======== Data records
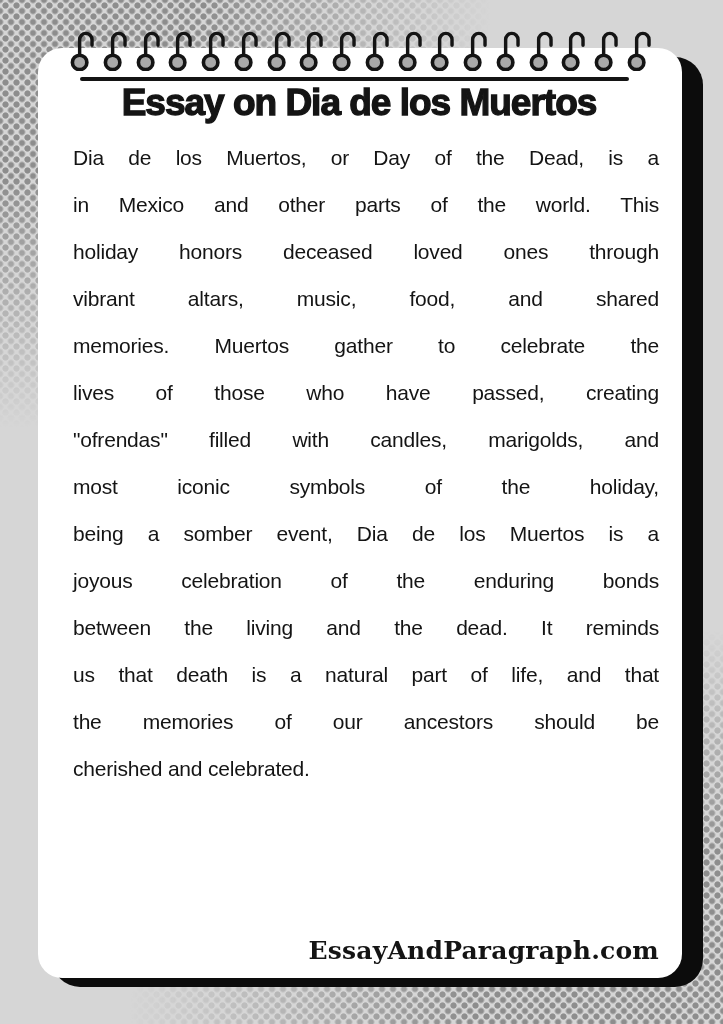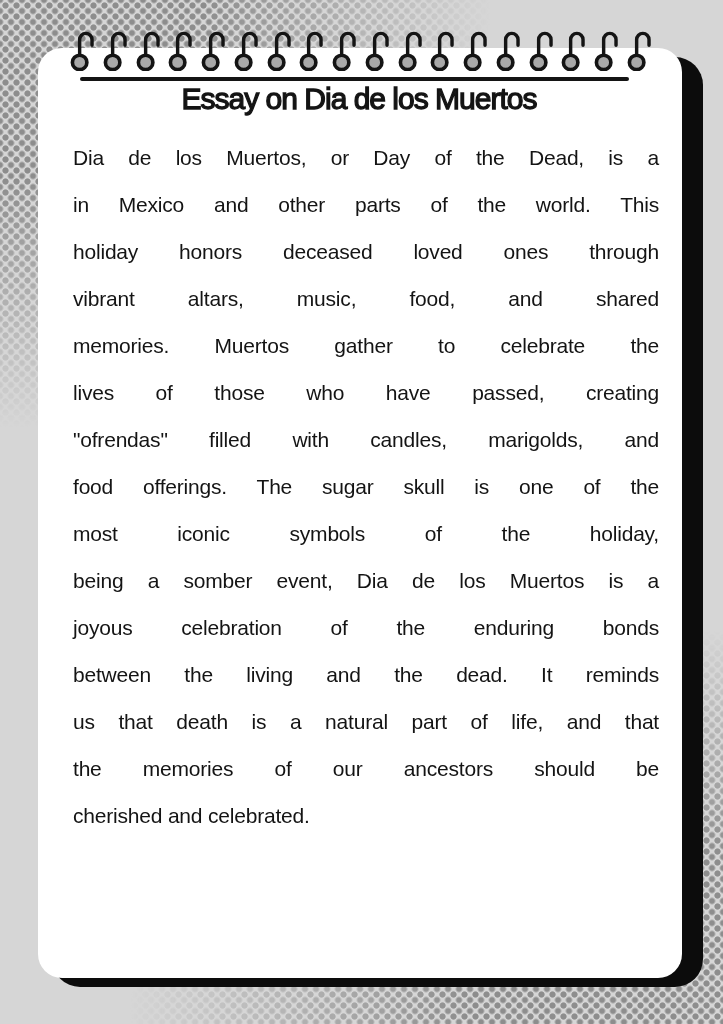--- a/index.html
+++ b/index.html
@@ -68,23 +68,23 @@
     left: 80px; top: 77px;
     width: 549px; height: 4px;
     background: var(--ink);
     border-radius: 2px;
     z-index: 4;
   }
   .title {
     position: absolute;
     left: 22px; right: 24px; top: 33px;
     text-align: center;
-    font-size: 30px;
+    font-size: 37px;
     line-height: 1.2;
-    font-weight: normal;
+    font-weight: bold;
     letter-spacing: -1px;
     color: var(--ink);
     -webkit-text-stroke: 1.3px var(--ink);
     white-space: nowrap;
   }
   .body {
     position: absolute;
     left: 35px; right: 23px; top: 86px;
     font-size: 21px;
     line-height: 47px;
@@ -124,37 +124,37 @@
   <div class="line">holiday honors deceased loved ones through</div>
 
   <div class="line">vibrant altars, music, food, and shared</div>
 
   <div class="line">memories. Muertos gather to celebrate the</div>
 
   <div class="line">lives of those who have passed, creating</div>
 
   <div class="line">"ofrendas" filled with candles, marigolds, and</div>
 
-  <div class="line">food offerings. The sugar skull is one of the</div>
 
   <div class="line">most iconic symbols of the holiday,</div>
 
 
   <div class="line">being a somber event, Dia de los Muertos is a</div>
 
   <div class="line">joyous celebration of the enduring bonds</div>
 
   <div class="line">between the living and the dead. It reminds</div>
 
   <div class="line">us that death is a natural part of life, and that</div>
 
   <div class="line">the memories of our ancestors should be</div>
 
   <div class="line last">cherished and celebrated.</div>
 </div>
+    <div class="footer">EssayAndParagraph.com</div>
   </div>
 
   <div class="title-rule"></div>
   <div class="rings">
   <svg viewBox="0 0 26 42" aria-hidden="true">
     <path d="M10 26 V9 A6.5 6.5 0 0 1 23 9 V15" fill="none" stroke="var(--ink)" stroke-width="3.6" stroke-linecap="round"></path>
     <circle cx="10" cy="33" r="7.6" style="fill: var(--ring-fill);" stroke="var(--ink)" stroke-width="3.8"></circle>
   </svg>
 
   <svg viewBox="0 0 26 42" aria-hidden="true">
================
Task to complete:
Everything above from the line containing "food, and shared</div>" down to the line containing "one of the</div>" should be copied exactly, both end lines included, and nothing else.

Task output:
   <div class="line">vibrant altars, music, food, and shared</div>
 
   <div class="line">memories. Muertos gather to celebrate the</div>
 
   <div class="line">lives of those who have passed, creating</div>
 
   <div class="line">"ofrendas" filled with candles, marigolds, and</div>
 
-  <div class="line">food offerings. The sugar skull is one of the</div>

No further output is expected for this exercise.